> _Requirement_
Each entry below should be output exactly, apart from its images.

> _Data records_

◇ ◇ ◇ ◇ ◇ ◇ ◇

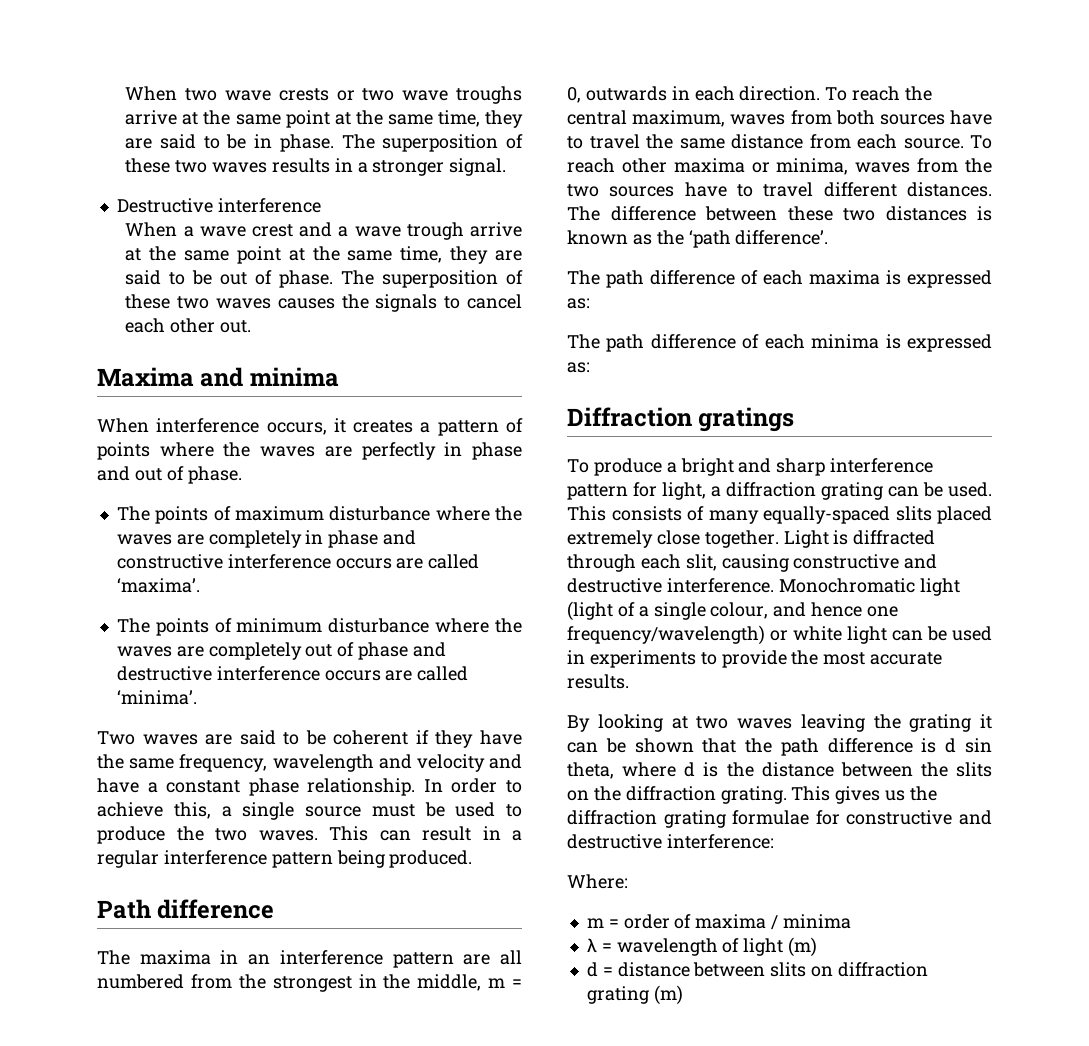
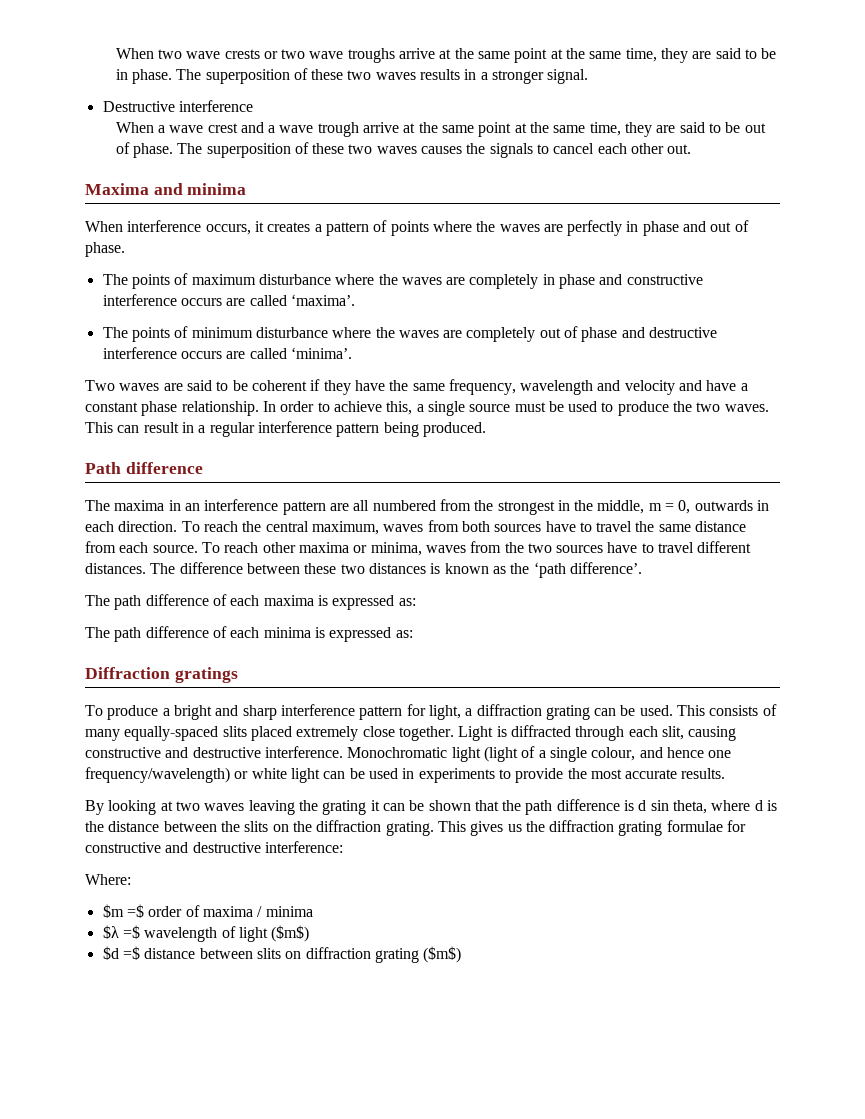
- m = order of maxima / minima
+ $m =$ order of maxima / minima
- λ = wavelength of light (m)
- d = distance between slits on diffraction grating (m)
+ $λ =$ wavelength of light ($m$)
+ $d =$ distance between slits on diffraction grating ($m$)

◇ ◇ ◇ ◇ ◇ ◇ ◇

> _Your solution_
- m = order of maxima / minima
+ $m =$ order of maxima / minima
- λ = wavelength of light (m)
- d = distance between slits on diffraction grating (m)
+ $λ =$ wavelength of light ($m$)
+ $d =$ distance between slits on diffraction grating ($m$)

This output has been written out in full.